There was a slight general rustle at this announcement. Miss Gregg resumed:

“I wondered what he had been doing in his study alone at one o’clock. I wondered if he was looking over the loot there. I couldn’t resist the temptation to find out. (You know, Chief, I believe that Providence sends us our temptations in order that we may yield to them gracefully. If we resist them, the time will come when Providence will rebuke our stubbornness by sending us no more temptations. And a temptationless old age is a hideous thing to look forward to. But that is beside the point. Excuse me for moralizing. The idea just occurred to me, and it seemed too good to keep to myself.) Let me see—where was I?”

“You said you were tempted to go down to the study while Mr. Vail was in the third story,” prompted Quimby. “To see if you could find—”

“Oh, yes,” she recalled herself. “Quite so. I was tempted. That means I yielded. I scuttled down there as fast and as quietly as I could. I almost fell over the dratted dog at the bottom of the stairs. I got to the study at last. But I barely had time to inspect the desk top and one or two drawers—no sign of the plunder in any of them—when I heard Thax Vail coming downstairs. There was no chance to run back to my room. So I—I— In short, I so far lost the stately dignity which I like to believe has always been mine, as to—in fact, to dodge down behind the desk—in the narrow space between it and the wall. By the way, Thax, you must—you simply must—tell Horoson to see the maids sweep more carefully in that cranny. I was deathly afraid the dust would make me sneeze.

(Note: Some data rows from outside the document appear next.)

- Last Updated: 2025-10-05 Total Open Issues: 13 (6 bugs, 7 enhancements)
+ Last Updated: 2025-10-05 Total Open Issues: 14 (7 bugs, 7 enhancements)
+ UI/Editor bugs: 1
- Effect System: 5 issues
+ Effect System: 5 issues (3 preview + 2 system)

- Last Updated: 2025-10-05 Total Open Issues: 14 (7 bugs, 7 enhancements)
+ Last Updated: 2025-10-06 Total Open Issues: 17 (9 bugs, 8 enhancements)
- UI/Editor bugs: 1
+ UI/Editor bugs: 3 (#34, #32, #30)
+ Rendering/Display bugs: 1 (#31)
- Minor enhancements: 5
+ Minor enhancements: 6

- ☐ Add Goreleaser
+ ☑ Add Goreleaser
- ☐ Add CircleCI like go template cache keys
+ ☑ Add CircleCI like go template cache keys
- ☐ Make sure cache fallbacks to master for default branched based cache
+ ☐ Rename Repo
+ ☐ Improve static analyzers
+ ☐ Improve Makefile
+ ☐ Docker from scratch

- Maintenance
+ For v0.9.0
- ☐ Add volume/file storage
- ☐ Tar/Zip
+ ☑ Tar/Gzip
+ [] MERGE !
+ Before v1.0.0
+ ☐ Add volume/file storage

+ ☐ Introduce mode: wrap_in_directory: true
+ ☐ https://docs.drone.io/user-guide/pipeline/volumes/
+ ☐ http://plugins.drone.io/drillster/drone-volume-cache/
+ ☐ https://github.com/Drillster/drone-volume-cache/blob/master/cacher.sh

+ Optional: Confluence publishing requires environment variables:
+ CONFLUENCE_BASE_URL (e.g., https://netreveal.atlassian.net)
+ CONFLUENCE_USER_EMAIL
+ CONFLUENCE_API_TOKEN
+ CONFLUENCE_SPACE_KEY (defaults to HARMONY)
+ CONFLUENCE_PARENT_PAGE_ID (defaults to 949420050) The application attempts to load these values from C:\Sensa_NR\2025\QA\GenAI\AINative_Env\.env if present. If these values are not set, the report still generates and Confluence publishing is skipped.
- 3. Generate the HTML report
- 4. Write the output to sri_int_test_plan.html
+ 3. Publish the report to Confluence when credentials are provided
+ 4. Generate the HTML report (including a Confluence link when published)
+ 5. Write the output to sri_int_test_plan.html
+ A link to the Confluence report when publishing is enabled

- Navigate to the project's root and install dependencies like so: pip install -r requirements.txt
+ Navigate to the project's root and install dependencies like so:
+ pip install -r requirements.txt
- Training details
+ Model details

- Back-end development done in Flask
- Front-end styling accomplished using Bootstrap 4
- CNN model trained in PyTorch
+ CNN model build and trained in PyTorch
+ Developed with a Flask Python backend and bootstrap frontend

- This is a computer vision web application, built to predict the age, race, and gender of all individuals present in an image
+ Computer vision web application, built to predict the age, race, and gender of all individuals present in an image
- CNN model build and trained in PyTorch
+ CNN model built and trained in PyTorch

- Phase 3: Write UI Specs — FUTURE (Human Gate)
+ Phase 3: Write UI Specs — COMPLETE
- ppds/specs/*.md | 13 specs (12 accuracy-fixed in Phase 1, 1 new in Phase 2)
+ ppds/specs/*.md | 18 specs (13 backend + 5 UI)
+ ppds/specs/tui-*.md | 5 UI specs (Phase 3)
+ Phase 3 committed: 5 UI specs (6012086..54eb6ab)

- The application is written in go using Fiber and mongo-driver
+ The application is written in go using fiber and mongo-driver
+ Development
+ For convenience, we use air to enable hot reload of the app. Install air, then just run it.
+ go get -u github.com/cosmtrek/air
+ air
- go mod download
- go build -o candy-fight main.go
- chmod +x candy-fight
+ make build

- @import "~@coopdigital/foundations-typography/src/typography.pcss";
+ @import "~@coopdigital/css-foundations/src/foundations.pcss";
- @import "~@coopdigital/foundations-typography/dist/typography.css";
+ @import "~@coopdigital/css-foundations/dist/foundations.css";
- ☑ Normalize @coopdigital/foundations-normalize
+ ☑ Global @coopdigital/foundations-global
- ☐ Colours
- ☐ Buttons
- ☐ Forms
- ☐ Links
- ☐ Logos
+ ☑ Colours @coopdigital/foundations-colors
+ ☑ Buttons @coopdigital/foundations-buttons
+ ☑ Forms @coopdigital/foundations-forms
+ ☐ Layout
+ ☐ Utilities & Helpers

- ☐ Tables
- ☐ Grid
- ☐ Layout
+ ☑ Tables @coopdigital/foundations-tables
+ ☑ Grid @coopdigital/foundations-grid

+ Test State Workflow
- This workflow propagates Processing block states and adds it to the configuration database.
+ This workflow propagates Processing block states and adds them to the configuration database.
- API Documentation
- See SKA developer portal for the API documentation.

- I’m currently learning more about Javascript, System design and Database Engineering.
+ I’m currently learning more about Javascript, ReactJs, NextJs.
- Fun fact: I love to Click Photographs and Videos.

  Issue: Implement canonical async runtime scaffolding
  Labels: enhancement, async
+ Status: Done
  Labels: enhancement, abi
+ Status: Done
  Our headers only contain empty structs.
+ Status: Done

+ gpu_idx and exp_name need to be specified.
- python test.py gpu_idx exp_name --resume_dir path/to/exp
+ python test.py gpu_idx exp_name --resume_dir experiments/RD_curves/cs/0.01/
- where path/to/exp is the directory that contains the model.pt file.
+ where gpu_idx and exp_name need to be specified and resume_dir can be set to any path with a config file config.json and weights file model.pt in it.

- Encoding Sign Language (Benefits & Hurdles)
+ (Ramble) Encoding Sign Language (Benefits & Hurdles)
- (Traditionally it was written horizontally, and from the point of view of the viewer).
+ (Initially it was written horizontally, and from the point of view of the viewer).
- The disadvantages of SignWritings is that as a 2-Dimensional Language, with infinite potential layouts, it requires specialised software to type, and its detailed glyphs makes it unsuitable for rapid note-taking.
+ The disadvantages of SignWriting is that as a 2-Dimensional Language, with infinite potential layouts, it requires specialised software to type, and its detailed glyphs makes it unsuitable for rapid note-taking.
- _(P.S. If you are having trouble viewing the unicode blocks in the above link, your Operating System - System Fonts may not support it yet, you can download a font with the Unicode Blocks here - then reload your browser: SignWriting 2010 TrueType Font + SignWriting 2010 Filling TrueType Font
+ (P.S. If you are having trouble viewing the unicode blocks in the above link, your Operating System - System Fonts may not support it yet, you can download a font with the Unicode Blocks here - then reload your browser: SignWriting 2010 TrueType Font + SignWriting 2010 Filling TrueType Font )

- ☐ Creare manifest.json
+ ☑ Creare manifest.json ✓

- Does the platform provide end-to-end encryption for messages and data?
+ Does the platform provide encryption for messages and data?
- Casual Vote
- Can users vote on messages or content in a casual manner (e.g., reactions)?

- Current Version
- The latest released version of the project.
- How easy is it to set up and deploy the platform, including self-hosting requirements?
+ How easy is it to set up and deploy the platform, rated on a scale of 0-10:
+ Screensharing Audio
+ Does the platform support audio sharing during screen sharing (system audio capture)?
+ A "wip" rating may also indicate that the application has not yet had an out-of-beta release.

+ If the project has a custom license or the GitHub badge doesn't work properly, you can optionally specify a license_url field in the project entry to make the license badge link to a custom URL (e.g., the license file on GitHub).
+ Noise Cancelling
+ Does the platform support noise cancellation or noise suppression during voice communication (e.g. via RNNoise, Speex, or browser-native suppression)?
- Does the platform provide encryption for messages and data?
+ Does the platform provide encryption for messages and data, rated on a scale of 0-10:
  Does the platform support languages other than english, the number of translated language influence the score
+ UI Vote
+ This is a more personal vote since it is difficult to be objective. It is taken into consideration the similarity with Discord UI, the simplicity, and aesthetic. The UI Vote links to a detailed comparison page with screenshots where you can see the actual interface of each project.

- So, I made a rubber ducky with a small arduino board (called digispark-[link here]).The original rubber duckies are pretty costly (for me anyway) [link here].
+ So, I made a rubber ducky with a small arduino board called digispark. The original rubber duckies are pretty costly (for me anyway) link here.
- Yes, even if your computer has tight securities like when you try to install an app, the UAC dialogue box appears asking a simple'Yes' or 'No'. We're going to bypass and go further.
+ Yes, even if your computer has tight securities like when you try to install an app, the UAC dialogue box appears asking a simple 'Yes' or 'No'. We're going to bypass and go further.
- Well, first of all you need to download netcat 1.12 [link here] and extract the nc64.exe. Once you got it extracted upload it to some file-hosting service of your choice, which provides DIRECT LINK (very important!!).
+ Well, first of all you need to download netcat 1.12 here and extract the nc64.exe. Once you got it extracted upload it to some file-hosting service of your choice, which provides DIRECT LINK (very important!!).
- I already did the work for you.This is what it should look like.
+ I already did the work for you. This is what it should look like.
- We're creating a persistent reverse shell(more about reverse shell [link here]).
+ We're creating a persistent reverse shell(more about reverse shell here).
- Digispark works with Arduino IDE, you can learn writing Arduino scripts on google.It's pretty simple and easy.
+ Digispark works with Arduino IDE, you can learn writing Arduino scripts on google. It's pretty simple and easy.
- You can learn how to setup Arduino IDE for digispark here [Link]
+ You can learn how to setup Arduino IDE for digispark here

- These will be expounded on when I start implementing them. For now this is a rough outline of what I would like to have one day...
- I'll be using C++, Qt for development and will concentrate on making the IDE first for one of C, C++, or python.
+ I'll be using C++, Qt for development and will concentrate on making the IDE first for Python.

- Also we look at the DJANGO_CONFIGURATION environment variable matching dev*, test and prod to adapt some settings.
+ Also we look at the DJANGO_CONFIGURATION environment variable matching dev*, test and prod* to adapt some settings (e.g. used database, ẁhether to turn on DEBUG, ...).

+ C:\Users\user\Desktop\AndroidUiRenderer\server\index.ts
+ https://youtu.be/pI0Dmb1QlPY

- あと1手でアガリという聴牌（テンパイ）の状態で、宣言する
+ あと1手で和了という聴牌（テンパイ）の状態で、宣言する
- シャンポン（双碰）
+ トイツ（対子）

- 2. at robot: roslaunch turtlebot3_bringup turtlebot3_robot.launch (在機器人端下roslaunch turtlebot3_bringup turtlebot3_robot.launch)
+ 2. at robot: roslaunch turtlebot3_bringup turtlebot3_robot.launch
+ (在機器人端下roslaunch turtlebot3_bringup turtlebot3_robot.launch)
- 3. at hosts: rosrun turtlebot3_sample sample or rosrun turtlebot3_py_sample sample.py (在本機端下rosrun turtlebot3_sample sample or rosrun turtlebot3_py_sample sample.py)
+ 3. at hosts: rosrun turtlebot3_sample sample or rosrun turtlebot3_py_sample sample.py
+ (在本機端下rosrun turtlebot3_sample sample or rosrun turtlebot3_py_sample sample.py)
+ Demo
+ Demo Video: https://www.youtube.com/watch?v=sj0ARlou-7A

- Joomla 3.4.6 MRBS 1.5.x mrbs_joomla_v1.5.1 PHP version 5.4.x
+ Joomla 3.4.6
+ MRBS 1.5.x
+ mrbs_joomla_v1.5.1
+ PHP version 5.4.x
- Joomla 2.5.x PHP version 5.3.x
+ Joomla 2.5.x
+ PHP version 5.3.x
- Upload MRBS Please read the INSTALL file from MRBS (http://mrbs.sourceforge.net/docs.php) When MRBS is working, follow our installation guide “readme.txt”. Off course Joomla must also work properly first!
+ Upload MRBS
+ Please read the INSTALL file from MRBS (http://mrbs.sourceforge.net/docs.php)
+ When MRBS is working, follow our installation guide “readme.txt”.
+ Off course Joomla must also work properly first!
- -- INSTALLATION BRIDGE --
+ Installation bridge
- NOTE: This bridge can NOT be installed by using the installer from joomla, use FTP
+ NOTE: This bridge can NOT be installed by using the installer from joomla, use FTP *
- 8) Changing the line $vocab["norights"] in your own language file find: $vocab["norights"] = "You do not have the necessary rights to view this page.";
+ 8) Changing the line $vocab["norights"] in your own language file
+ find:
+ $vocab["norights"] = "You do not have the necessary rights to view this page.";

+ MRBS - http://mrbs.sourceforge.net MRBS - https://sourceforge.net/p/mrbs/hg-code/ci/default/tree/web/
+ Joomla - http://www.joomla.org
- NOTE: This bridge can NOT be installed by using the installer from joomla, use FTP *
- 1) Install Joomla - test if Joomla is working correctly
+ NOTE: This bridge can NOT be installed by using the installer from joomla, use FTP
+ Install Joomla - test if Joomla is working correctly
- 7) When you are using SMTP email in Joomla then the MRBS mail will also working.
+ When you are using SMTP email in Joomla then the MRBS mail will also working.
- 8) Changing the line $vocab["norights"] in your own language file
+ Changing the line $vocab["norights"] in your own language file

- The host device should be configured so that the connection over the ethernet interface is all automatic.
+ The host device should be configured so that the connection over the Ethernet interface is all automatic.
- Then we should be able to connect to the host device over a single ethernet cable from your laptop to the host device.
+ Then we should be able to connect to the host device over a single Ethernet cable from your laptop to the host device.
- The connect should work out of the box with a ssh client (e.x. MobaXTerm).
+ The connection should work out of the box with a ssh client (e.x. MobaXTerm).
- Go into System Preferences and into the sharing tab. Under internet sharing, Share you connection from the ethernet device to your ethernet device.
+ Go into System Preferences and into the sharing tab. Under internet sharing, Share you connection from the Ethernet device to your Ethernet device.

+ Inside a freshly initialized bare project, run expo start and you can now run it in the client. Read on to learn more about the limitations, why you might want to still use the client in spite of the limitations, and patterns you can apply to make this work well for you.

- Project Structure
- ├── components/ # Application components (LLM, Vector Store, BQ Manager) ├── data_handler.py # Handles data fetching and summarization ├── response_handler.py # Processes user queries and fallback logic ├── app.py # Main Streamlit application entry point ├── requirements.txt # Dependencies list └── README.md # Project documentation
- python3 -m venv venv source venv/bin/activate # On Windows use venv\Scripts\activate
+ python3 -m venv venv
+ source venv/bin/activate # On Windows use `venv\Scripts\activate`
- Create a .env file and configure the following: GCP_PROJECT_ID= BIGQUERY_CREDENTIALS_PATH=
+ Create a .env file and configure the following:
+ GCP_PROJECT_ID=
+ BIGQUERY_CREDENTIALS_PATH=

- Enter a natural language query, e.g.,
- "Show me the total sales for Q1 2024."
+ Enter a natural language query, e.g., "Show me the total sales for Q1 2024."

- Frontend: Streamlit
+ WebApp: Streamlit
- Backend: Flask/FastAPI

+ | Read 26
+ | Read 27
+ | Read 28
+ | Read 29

It was shamefully thick.”

“Well, ma’am?” again prompted Quimby.

“Excuse me, Chief. I am a housewife myself. (That’s the only kind of wife I or any one else ever cared for me to be, by the way.) Well, there I hid. Thax came into the study. And as he wouldn’t go out of it I had to sit there on the floor. I suppose it was only for a couple of hours at most, though I could have sworn it was at least nine Arctic winters. All of me went to sleep except my brain. My legs were dead except when they took turns at pringling. So was my back till I got a crick in it. And the dust—”

“While you were there,” asked the chief, “did Mr. Vail leave the room?”

“If he had,” she retorted, in fierce contempt, “do you suppose I’d have kept on sitting there in anguish, man? No, the inconsiderate ruffian stayed. He didn’t even have the decency to go to sleep so I could escape. I heard the stable clock strike two, and then, several months later, I hear it strike three. (Oh, I forgot! My hands are on the Book. It struck three an hour later. Not several months later.) Then, just after it struck three that wretched man got up and stretched and went out.”

“Yes?”

“He walked to the front door and opened it. By that time I was on my feet. Both of them were asleep—both my feet, I mean—and I had to stamp them awake. It took me perhaps five seconds, and it hurt like the very mischief. Then I was for creeping up to bed. But as I saw the open front door I was tempted again. I thought perhaps he had had some signal from an accomplice outside—a signal I hadn’t heard. I went toward the door. And at that instant the collie here set up the most awful yowling. I bolted past him up the stairs. As I got to the top I looked back. Macduff was still yowling. And Thax Vail came running into the house to see what ailed the cur.”